Work to be completed:
Each entry below should be output exactly, apart from its images.
Segment Start: Information provided
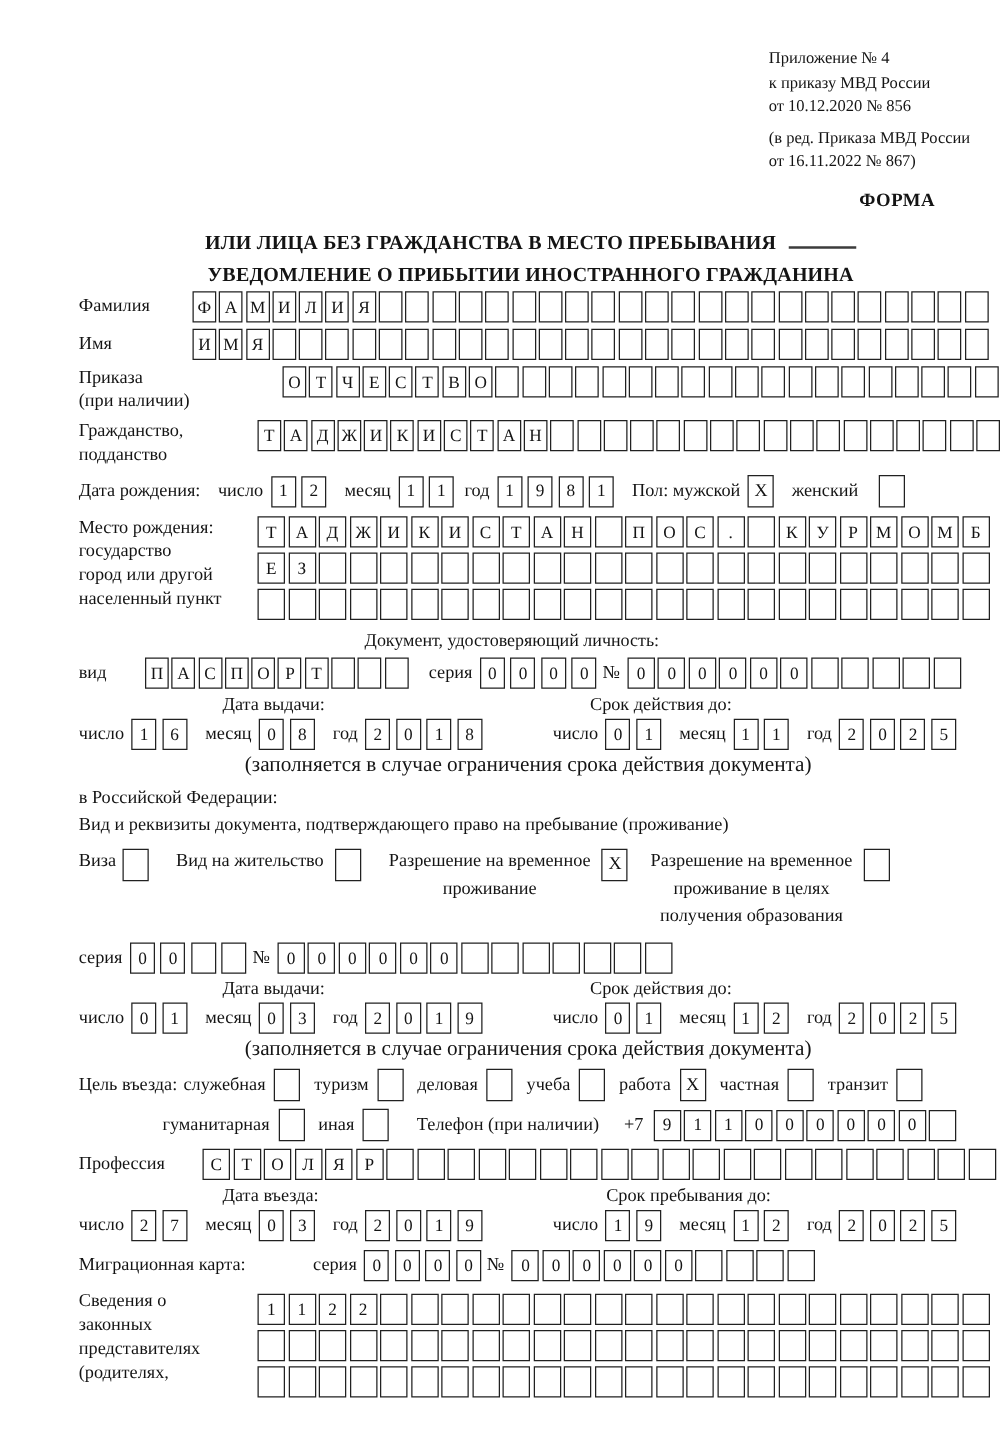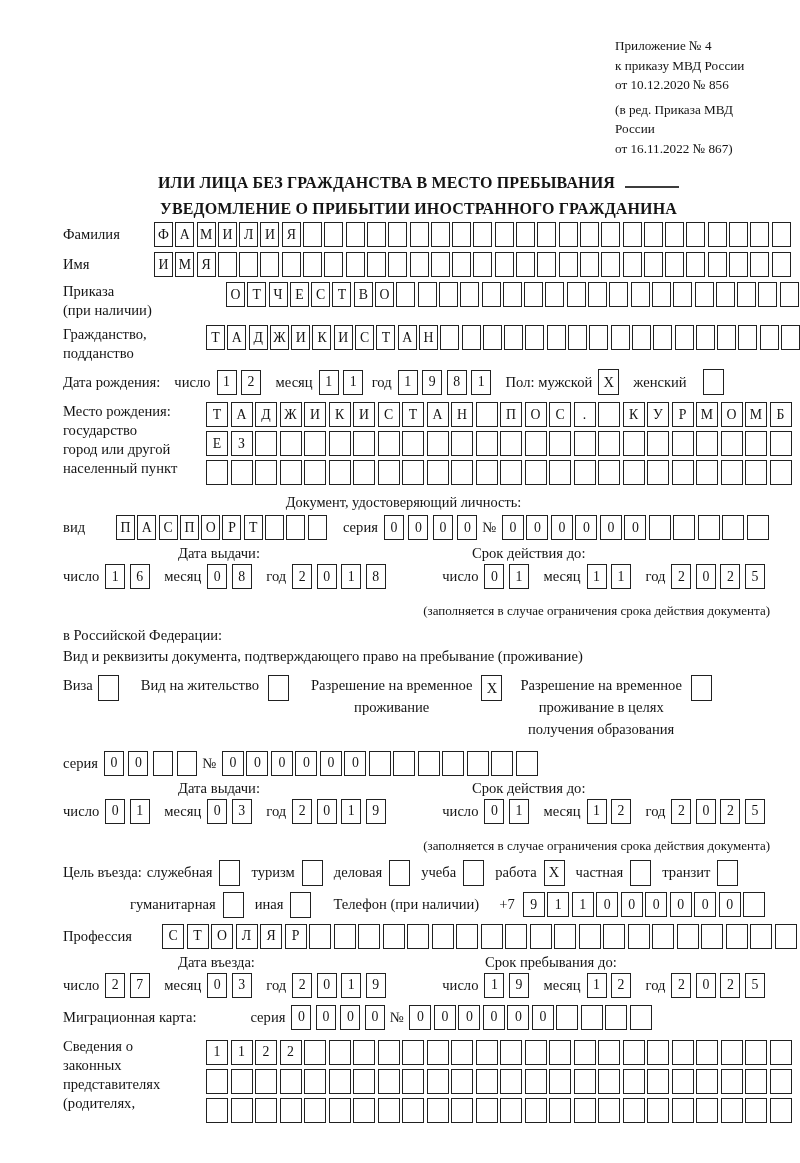--- a/index.html
+++ b/index.html
@@ -8,7 +8,7 @@
     font-family:"Liberation Serif","DejaVu Serif",serif;
     color:#141414;
   }
-  .page{box-sizing:border-box;width:800px;height:1163px;padding:36px 26px 0 63px;overflow:hidden;background:#fff;}
+  .page{box-sizing:border-box;width:800px;height:1163px;padding:36px 14px 0 63px;overflow:hidden;background:#fff;}
 
   
   .appendix{margin-left:552px;font-size:13.2px;line-height:1.48;}

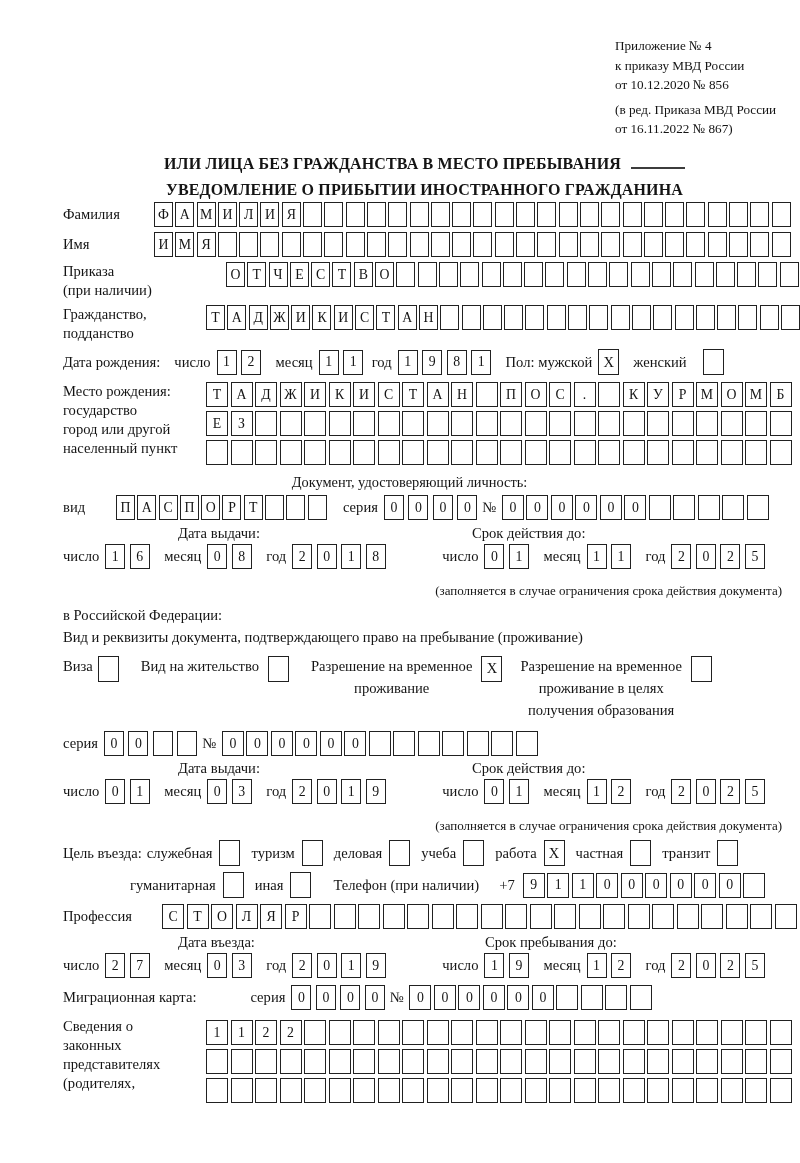--- a/index.html
+++ b/index.html
@@ -79,6 +79,7 @@
     <div>от 16.11.2022 № 867)</div>
   </div>
 
+  <div class="forma">ФОРМА</div>
 
   <div class="title">
     <div>

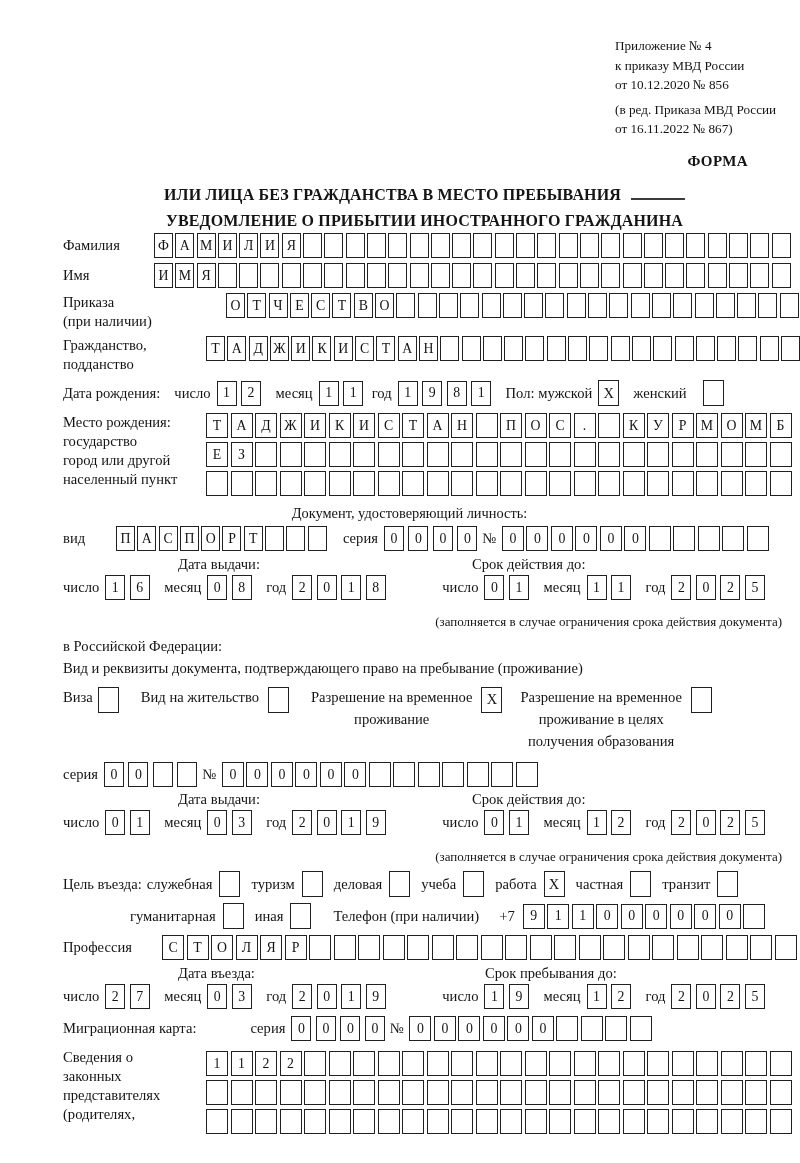--- a/index.html
+++ b/index.html
@@ -49,7 +49,7 @@
   .dl{margin-right:6px;}
   .mr10{margin-right:10px;}
   .off52{margin-left:52px;}
-  .note{text-align:right;font-size:13px;margin:14px 4px 6px 0;}
+  .note{text-align:center;font-size:17px;margin:2px 4px 6px 0;}
 
   .plain{font-size:14.6px;line-height:1.45;}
Segment End: Information provided
Result of the exercise:
--- a/index.html
+++ b/index.html
@@ -8,7 +8,7 @@
     font-family:"Liberation Serif","DejaVu Serif",serif;
     color:#141414;
   }
-  .page{box-sizing:border-box;width:800px;height:1163px;padding:36px 26px 0 63px;overflow:hidden;background:#fff;}
+  .page{box-sizing:border-box;width:800px;height:1163px;padding:36px 14px 0 63px;overflow:hidden;background:#fff;}
 
   
   .appendix{margin-left:552px;font-size:13.2px;line-height:1.48;}

--- a/index.html
+++ b/index.html
@@ -79,6 +79,7 @@
     <div>от 16.11.2022 № 867)</div>
   </div>
 
+  <div class="forma">ФОРМА</div>
 
   <div class="title">
     <div>

--- a/index.html
+++ b/index.html
@@ -49,7 +49,7 @@
   .dl{margin-right:6px;}
   .mr10{margin-right:10px;}
   .off52{margin-left:52px;}
-  .note{text-align:right;font-size:13px;margin:14px 4px 6px 0;}
+  .note{text-align:center;font-size:17px;margin:2px 4px 6px 0;}
 
   .plain{font-size:14.6px;line-height:1.45;}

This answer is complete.